Arts and Health relies on good partnerships between arts and healthcare professionals. In Unit 7 at Merlin Park University Hospital, our Dialysis Arts Programme thrives thanks to the enthusiasm and support of its nursing team. Staff Nurse Jacinta Reade has been involved from the start. She has offered gentle encouragement to those making their first marks, participated in staff art workshops, collaborated on artworks for exhibition, and contributed to our short documentary film, The Second Hand of the Clock. We asked Jacinta to share her thoughts on the arts programme.

I love my job. Because dialysis is very special. We get time in dialysis to talk to patients that no other nurse in any other discipline gets. Because it takes about a half hour to put a patient on and it takes about a half hour to take them off. Our patients are stuck to a machine for four hours, and for some it’s an hour and a half to get here, and an hour and a half to get home. So it’s a long day for them. It’s a most difficult time.

Dialysis, while it does a good thing it also has a very hard effect on the body. It affects the bones, it affects everything, not to mention your sanity. So to have an arts programme where a patient loses themselves in their artwork – even if it’s only for 10 or 15 minutes – I think that must be wonderful for the patients. I know the time disappears when I do something artistic. I saw it happen when I went to a staff art class and I was there for ten minutes and four hours had passed. And I think that must be wonderful for the patients.

That they can actually forget that they’re on dialysis and that they can have a normal conversation with somebody that’s not about their phosphates, or their potassium, or their calcium. No – it’s about burnt umber, and it’s about crimson red. It’s about things that have nothing to do with their illness and how amazing is that?

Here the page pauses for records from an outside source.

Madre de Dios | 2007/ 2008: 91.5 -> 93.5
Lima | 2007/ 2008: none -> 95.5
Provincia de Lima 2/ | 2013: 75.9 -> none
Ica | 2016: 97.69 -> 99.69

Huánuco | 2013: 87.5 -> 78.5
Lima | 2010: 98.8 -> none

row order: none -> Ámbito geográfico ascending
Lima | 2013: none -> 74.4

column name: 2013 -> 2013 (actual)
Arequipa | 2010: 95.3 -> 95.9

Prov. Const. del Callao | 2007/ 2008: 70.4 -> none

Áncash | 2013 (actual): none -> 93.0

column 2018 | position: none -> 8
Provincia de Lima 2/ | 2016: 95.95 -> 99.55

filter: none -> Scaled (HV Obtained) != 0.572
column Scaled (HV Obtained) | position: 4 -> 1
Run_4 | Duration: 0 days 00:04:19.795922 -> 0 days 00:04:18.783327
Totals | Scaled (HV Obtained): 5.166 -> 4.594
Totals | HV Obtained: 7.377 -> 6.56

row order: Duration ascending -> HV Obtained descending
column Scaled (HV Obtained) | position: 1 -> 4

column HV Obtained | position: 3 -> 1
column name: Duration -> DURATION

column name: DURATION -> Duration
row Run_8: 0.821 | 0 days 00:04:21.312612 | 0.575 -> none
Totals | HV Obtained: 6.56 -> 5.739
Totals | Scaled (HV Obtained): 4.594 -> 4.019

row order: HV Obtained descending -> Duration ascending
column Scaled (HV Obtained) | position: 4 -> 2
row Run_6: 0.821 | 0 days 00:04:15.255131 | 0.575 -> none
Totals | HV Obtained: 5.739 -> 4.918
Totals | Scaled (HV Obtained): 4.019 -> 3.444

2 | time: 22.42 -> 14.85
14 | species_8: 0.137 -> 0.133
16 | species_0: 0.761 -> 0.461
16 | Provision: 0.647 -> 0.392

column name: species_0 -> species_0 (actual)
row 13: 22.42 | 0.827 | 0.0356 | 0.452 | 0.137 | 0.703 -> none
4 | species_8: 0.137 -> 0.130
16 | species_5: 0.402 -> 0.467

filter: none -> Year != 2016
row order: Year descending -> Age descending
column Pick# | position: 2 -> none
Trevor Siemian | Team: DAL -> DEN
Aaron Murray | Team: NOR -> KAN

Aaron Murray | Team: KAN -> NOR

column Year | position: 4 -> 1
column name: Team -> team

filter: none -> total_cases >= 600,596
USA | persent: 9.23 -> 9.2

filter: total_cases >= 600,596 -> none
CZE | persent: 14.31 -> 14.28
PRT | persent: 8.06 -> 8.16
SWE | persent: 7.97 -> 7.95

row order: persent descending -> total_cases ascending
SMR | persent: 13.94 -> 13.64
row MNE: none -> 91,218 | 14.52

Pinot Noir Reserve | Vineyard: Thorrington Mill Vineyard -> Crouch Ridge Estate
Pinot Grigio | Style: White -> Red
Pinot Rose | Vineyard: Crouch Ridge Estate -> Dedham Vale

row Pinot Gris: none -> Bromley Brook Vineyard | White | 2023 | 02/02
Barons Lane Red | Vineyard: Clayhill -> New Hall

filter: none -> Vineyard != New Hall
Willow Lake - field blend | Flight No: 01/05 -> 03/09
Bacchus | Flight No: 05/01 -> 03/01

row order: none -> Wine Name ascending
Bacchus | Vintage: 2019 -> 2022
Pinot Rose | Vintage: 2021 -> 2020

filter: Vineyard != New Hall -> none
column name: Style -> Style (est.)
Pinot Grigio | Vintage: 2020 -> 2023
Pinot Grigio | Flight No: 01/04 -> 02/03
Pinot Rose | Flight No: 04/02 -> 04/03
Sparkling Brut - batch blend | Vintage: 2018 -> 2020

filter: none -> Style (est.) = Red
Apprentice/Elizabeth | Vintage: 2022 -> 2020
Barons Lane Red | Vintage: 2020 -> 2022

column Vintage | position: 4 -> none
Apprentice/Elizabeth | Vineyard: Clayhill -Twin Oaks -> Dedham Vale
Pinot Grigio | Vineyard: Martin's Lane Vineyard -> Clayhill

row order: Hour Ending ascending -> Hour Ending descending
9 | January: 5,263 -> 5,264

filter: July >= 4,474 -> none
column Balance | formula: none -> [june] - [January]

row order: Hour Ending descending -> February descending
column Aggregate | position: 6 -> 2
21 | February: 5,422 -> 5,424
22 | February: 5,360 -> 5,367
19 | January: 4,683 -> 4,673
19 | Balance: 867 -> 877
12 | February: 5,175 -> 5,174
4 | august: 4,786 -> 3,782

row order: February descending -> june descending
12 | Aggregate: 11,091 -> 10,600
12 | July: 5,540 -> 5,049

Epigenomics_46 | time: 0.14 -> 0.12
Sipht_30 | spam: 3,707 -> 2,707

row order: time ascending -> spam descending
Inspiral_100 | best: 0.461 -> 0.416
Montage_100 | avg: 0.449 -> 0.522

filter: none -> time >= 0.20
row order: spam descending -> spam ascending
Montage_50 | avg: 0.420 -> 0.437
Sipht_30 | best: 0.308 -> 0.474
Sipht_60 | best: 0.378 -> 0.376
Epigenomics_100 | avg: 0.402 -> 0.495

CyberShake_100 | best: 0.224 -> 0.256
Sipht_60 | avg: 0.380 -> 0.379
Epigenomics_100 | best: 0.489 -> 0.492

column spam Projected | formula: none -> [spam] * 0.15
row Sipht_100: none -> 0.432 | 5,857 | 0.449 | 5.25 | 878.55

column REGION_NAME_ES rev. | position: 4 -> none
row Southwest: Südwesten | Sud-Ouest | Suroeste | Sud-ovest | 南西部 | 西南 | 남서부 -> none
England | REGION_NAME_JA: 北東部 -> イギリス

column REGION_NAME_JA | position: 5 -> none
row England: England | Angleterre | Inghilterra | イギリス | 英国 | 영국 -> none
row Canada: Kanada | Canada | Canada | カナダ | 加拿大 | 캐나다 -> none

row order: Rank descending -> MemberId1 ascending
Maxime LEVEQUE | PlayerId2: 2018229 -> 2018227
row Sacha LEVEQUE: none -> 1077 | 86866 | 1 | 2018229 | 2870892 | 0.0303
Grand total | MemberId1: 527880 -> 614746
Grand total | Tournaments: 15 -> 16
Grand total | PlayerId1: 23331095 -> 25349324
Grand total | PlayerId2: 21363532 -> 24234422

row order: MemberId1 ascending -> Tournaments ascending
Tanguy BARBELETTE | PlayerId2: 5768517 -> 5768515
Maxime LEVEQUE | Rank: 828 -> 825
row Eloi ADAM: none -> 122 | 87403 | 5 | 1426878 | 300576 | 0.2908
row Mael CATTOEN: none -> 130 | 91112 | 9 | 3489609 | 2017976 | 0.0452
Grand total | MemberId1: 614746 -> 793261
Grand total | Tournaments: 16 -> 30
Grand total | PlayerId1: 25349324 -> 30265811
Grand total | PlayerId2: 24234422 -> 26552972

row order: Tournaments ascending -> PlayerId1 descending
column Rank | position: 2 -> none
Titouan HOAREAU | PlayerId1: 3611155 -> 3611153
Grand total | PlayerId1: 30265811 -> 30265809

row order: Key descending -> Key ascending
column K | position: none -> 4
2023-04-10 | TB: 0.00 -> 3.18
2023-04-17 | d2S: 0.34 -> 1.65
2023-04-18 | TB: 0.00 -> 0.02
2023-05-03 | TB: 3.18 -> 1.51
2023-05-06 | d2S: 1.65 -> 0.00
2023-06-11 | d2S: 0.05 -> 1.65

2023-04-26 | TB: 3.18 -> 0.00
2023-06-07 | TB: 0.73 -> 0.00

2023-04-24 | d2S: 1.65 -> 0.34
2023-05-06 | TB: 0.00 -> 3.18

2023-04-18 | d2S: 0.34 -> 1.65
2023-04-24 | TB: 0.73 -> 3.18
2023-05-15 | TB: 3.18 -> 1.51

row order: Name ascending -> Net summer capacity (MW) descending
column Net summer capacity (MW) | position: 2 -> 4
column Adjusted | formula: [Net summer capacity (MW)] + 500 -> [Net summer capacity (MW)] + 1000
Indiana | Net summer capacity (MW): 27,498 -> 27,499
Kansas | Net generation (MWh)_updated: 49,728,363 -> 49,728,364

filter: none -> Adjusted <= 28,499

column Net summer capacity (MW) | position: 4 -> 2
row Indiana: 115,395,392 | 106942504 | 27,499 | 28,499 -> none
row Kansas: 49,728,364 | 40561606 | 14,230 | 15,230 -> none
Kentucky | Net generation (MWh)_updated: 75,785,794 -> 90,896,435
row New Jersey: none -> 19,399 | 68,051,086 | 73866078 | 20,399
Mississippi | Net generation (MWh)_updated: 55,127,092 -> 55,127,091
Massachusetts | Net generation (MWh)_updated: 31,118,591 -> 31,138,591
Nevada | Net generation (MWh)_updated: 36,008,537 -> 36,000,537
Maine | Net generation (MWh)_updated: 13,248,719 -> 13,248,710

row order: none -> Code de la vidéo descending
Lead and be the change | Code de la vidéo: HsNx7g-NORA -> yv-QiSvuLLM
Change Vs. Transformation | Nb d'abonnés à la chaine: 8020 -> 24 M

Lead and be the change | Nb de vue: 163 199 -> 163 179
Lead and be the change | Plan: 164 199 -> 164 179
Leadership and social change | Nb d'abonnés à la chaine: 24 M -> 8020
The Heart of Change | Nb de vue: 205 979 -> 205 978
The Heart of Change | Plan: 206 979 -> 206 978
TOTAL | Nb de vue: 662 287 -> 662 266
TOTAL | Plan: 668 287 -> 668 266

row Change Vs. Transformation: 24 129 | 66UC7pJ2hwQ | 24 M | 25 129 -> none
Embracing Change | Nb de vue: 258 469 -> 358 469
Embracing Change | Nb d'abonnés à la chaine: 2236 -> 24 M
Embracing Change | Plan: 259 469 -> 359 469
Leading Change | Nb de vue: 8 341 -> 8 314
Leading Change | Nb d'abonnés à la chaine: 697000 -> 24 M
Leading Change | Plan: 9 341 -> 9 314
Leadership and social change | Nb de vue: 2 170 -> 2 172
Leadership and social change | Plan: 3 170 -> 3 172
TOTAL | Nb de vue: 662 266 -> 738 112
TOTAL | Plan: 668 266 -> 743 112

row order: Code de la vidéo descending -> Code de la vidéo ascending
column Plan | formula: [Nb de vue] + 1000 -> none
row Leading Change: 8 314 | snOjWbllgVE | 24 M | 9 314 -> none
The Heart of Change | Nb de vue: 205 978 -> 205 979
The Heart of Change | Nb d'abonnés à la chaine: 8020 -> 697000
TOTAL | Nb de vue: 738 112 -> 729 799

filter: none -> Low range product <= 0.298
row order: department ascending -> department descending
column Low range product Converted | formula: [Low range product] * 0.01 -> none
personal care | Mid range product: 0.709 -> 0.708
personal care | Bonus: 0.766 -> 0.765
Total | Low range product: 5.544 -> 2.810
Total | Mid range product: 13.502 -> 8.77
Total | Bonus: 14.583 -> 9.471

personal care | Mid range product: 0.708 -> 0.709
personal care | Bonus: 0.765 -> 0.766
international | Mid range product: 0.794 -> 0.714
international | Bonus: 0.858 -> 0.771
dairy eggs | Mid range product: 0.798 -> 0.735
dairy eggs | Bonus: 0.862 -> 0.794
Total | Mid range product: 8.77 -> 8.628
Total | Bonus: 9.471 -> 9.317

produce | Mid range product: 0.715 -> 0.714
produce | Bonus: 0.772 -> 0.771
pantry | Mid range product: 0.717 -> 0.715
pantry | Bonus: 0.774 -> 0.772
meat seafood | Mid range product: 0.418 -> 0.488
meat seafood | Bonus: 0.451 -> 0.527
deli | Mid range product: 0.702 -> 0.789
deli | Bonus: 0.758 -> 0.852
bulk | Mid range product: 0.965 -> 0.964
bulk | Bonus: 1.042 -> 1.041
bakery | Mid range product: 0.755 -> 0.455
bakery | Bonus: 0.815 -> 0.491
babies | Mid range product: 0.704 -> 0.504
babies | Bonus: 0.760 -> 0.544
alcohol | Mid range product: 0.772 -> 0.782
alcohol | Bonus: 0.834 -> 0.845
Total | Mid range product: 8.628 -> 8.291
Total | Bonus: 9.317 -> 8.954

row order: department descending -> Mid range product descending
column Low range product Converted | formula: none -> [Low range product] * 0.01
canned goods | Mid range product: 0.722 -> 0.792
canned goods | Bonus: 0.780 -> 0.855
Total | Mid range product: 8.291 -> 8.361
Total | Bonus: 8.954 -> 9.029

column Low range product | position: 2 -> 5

When I came in here the whole unit was hospital beige. Hospital beige and brown, that’s all there was here and 4 televisions that patients couldn’t watch. So things have changed a lot in the last few years – not least the arts programme. When it started I thought this is amazing. I thought I hope this is not just going to be some flash in the pan and that she’s going to come here and then the funding is going to run out. So I was kind of filled with trepidation for the first couple of years because really it was a luxury in the first months but from then on it was an actual necessity. Now it’s part of the fabric of the place. I think the place would be beige and brown if it wasn’t here – instead of full colour.

The patients are proud of what’s up on the walls. I walk into the waiting room and walk down the hall and I remember people every day. These are patients that are gone a long time, but I remember their names. I remember them all because I can see what they left behind, and their families must be over the moon that they have these special mementos of these special times.

It’s actually one of the first things I mention when new people come to the place. You try and tell them the positive things like that. It’s not going to bear any resemblance to their life before dialysis, but I do think everybody benefits. We all benefit from the arts programme. Everybody loves to see a different focus.

So I’m really glad you’re not a flash in the pan. It’s not possible to not have an arts programme here. That just can’t happen.

Poppies by Jacinta Reade made during a staff art workshop, as part of an HSE staff health & wellbeing initiative.